(NEW YORK) — While there is always the dream of winning the historic $1.6 billion Mega Millions jackpot all by yourself, many Americans are also turning to office pools as a way to potentially increase their odds.
The prospect of having a share of a larger pool of lottery tickets is one compelling reason to go in on an office pool. But there are others, too.
Carole Bober Gentry, a spokesperson for the Maryland Lottery and Mega Millions, said that office pools are extremely popular ahead of Tuesday’s drawing.
“People love to do office pools,” she said. “When the jackpots get to this level, everybody is talking about it.”
She added, “It’s fun to talk about it with other people. It’s the opportunity to dream.”
That said, there are certain precautions that experts urge office poolers to take before the winning numbers are chosen.
How to protect your group
Such situations require written agreements before the winning numbers are drawn, Tracey Cohen, interim executive director of DC Lottery, told ABC News back when the Powerball lottery hit a high of $1.5 billion.
“If that pool wins, you’re going to want to keep your tickets safe and obviously it’s a legal issue,” she said.
Cohen urged pool organizers to make copies of the tickets for everyone in the group, write down a list of all involved and have one point person to sign the tickets when the winnings are collected.
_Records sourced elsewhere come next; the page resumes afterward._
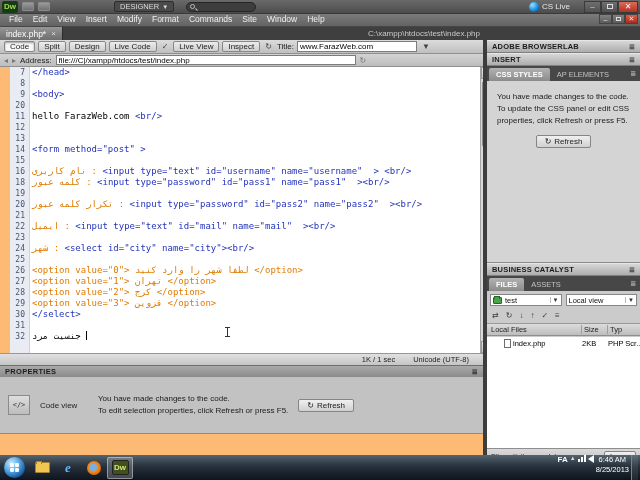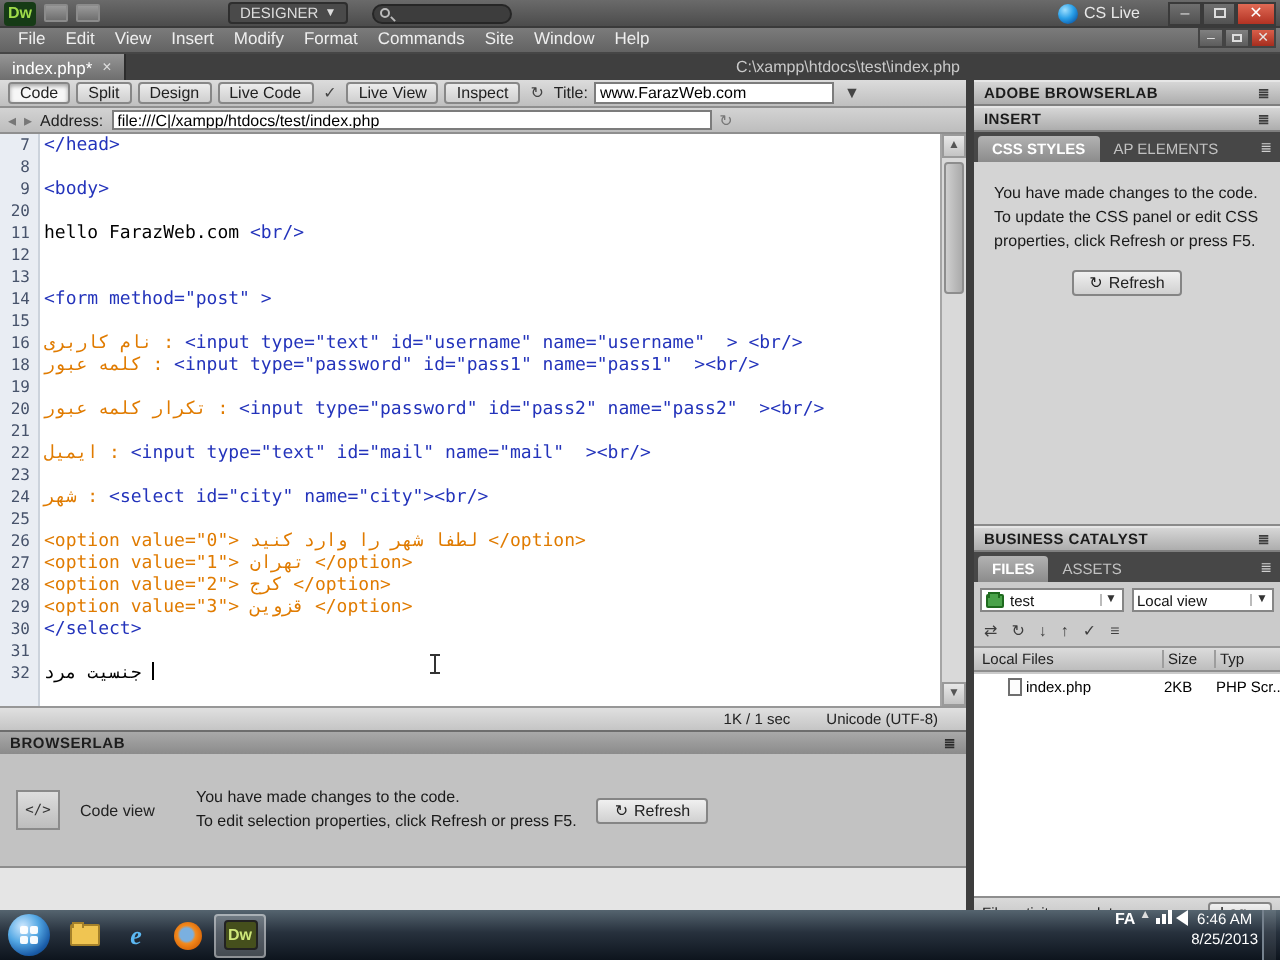--- a/index.html
+++ b/index.html
@@ -39,7 +39,7 @@
 #doc-tab .x{color:#ddd;font-size:8px}
 #doc-path{position:absolute;right:160px;top:2px;color:#c9c9c9;font-size:8px}
 
-#main{position:absolute;left:0;top:40px;width:483px;height:415px;background:#e5e5e5}
+#main{position:absolute;left:0;top:40px;width:483px;height:415px;background:#fdba74}
 #doc-toolbar{position:absolute;left:0;top:0;width:483px;height:14px;background:linear-gradient(#dcdcdc,#bfbfbf);
   border-bottom:1px solid #8f8f8f;display:flex;align-items:center;gap:3px;padding:0 4px}
 .tbtn{font-size:8px;height:11px;display:flex;align-items:center;padding:0 5px;border:1px solid #878787;

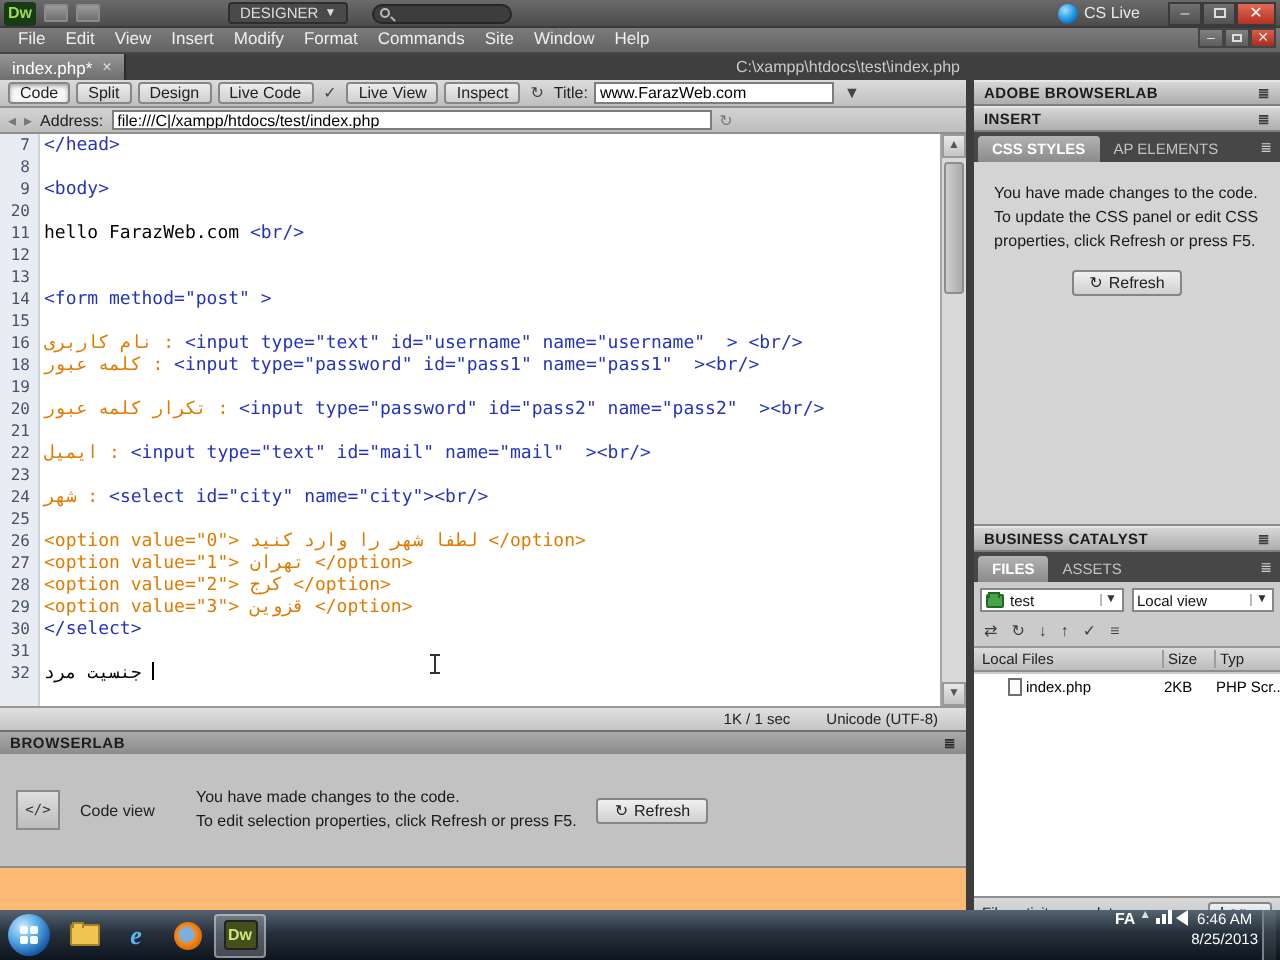--- a/index.html
+++ b/index.html
@@ -54,7 +54,7 @@
 #addr-input{width:300px;height:10px;border:1px solid #7c7c7c;font-size:8px;padding:0 2px;background:#fff}
 .nav-ico{font-size:8px;color:#777}
 
-#code-area{position:absolute;left:0;top:27px;width:483px;height:352px;background:#fff;overflow:hidden}
+#code-area{position:absolute;left:10px;top:27px;width:483px;height:352px;background:#fff;overflow:hidden}
 #gutter-bg{position:absolute;left:0;top:0;width:20px;height:286px;background:#e9edf3;border-right:1px solid #ccd3dc}
 #code-lines{position:absolute;left:0;top:0;width:470px}
 .code-line{height:11px;line-height:11px;white-space:pre;font-family:"DejaVu Sans Mono",monospace;font-size:9px}

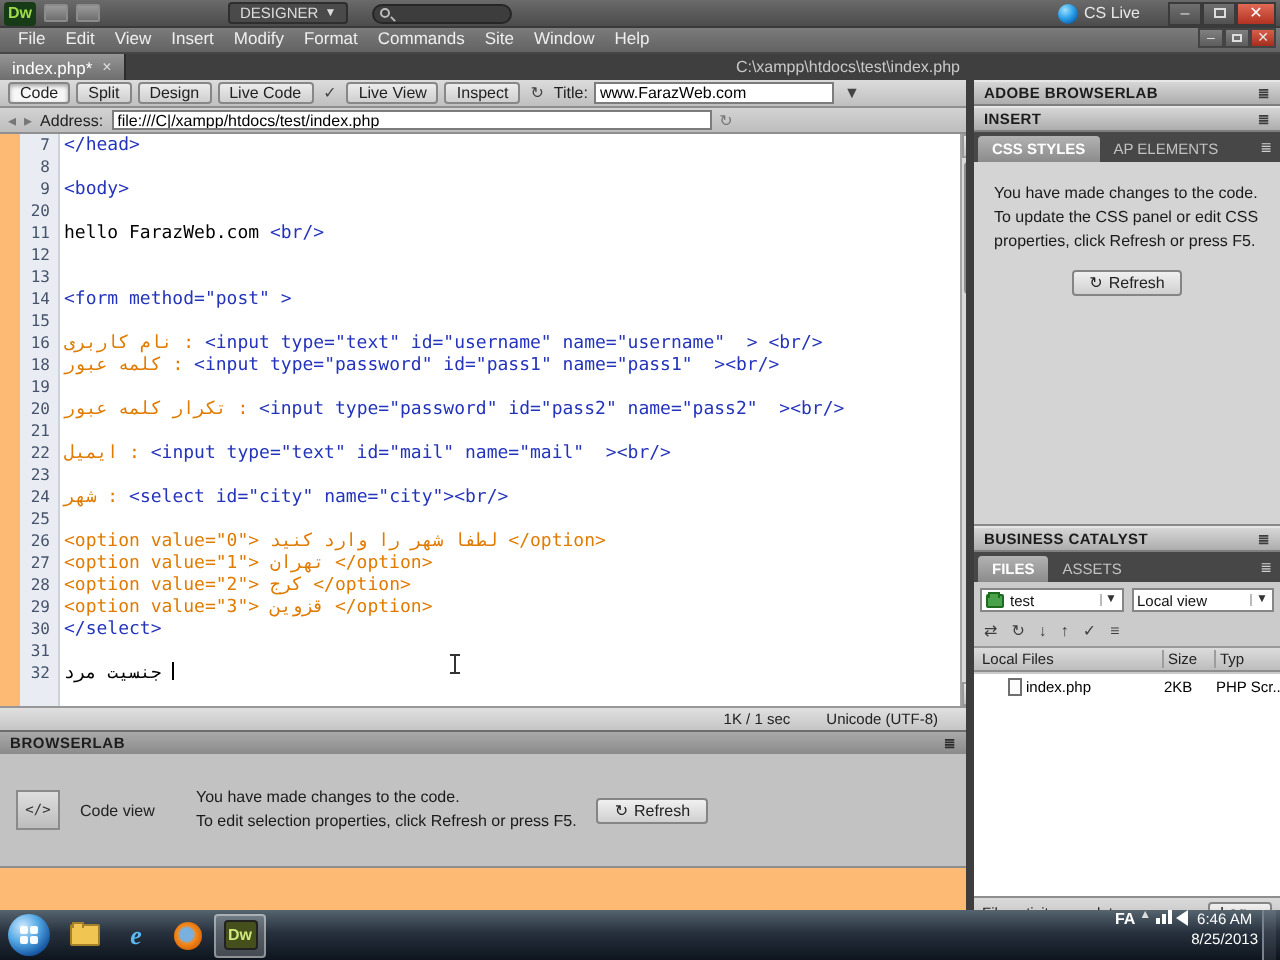--- a/index.html
+++ b/index.html
@@ -279,7 +279,7 @@
   </div>
 
   <div id="props-header">
-    <span>BROWSERLAB</span>
+    <span>PROPERTIES</span>
     <span class="pm" style="font-size:7px;color:#2c2c2c">≣</span>
   </div>
   <div id="props-body">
For this Mega Millions round, Gentry echoed those warnings, urging poolers to appoint a responsible person in charge.
“You pick somebody you trust and people know who that person is, and as long as you follow a basic procedure, everything works perfectly,” Gentry said.
Keep track of claiming periods
Cohen also said that it is important to keep the claiming period in mind: the length of time that winners have to claim their ticket varies by state and depends on the state where the winning ticket was purchased.
Cohen said that in the District of Columbia, the claiming period is 180 days from the drawing. Most states have similar or slightly longer drawing periods.
Past cases of pooling wins
There have been examples in the past of both situations. A group from a real estate company in Florida won $1 million in 2013. They split the winnings among the 12 employees who chipped in $20 for the pool and also gave a cut to an employee who had started just two weeks prior and hadn’t contributed.
“The fact that we got to share in an experience that most never have in a lifetime — winning a Powerball — we grew closer,” said Laurie Finkelstein Reader, who works at that real estate office.
While that situation worked out fine, there have been less positive examples. There was a situation in California in 2005 when a group of colleagues from Kaiser Permanente were sued by four of their fellow employees who said that they had oral agreements to get in on the winning lotto pool. According to a recent Orange County Register interview with the winners, the suits were dismissed.
“You can’t believe people you worked with would do that,” Brenda Heller, one of the “Lucky 7” who split the winnings and ended up with more than $20 million after taxes, told the paper.